(Stored items)

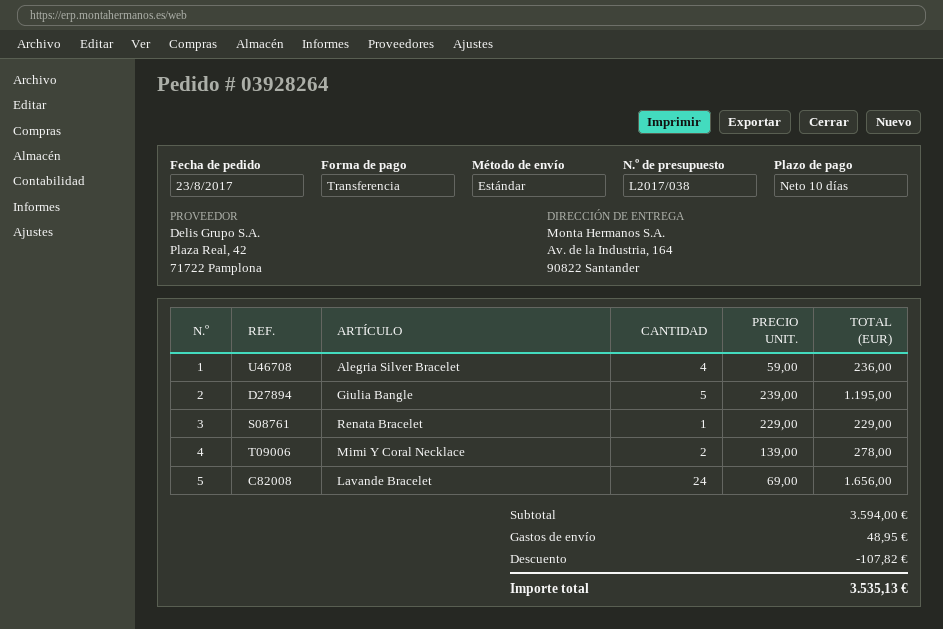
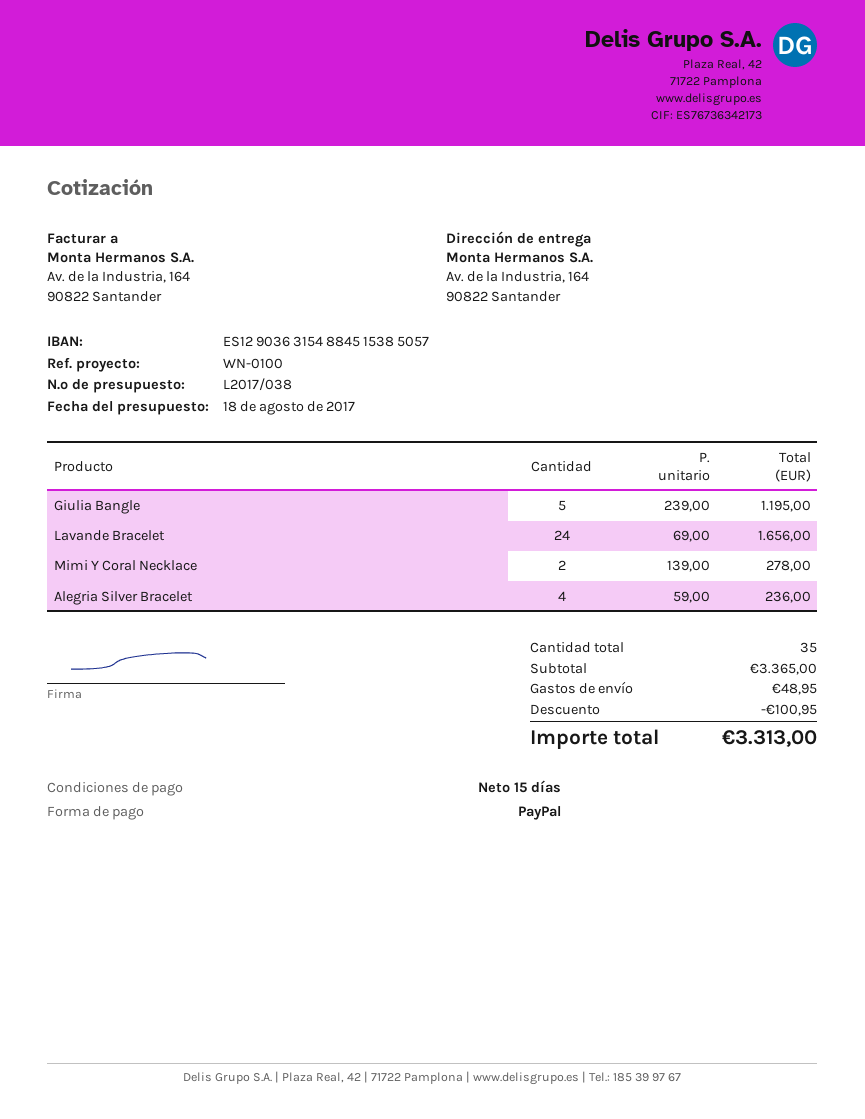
payment terms: 10 days -> 15 days
payment method: bank transfer -> PayPal
Renata Bracelet: 1 x 229.00 = 229.00 -> none
subtotal: 3594.00 -> 3365.00
discount: 107.82 -> 100.95
total: 3535.13 -> 3313.00

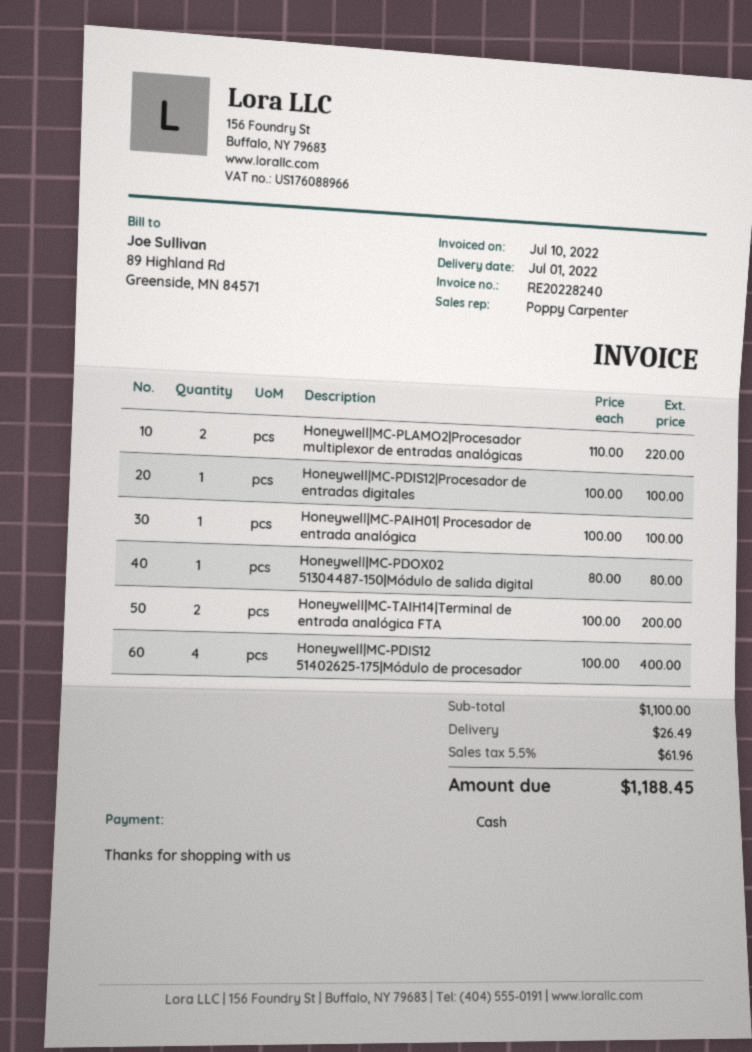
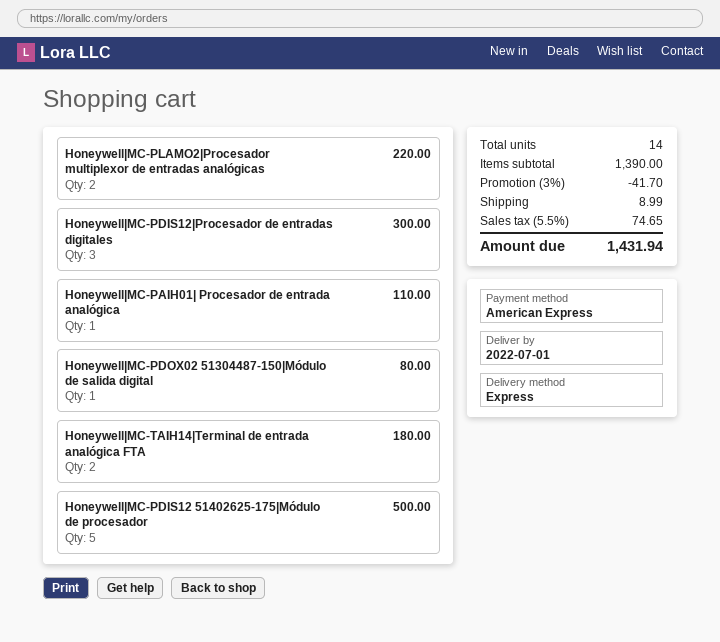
payment method: cash -> American Express
Honeywell|MC-PDIS12|Procesador de entradas digitales: 1 for 100.00 -> 3 for 300.00
Honeywell|MC-PAIH01| Procesador de entrada analógica: 1 for 100.00 -> 1 for 110.00
Honeywell|MC-TAIH14|Terminal de entrada analógica FTA: 2 for 200.00 -> 2 for 180.00
Honeywell|MC-PDIS12 51402625-175|Módulo de procesador: 4 for 400.00 -> 5 for 500.00
subtotal: 1100.00 -> 1390.00
discount: none -> 3% = 41.70
shipping: 26.49 -> 8.99
tax: 5.5% = 61.96 -> 5.5% = 74.65
total: 1188.45 -> 1431.94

Exercise instructions: Once you have counted the lines above that contain "subtotal", give that number alone.

Result of this exercise: 2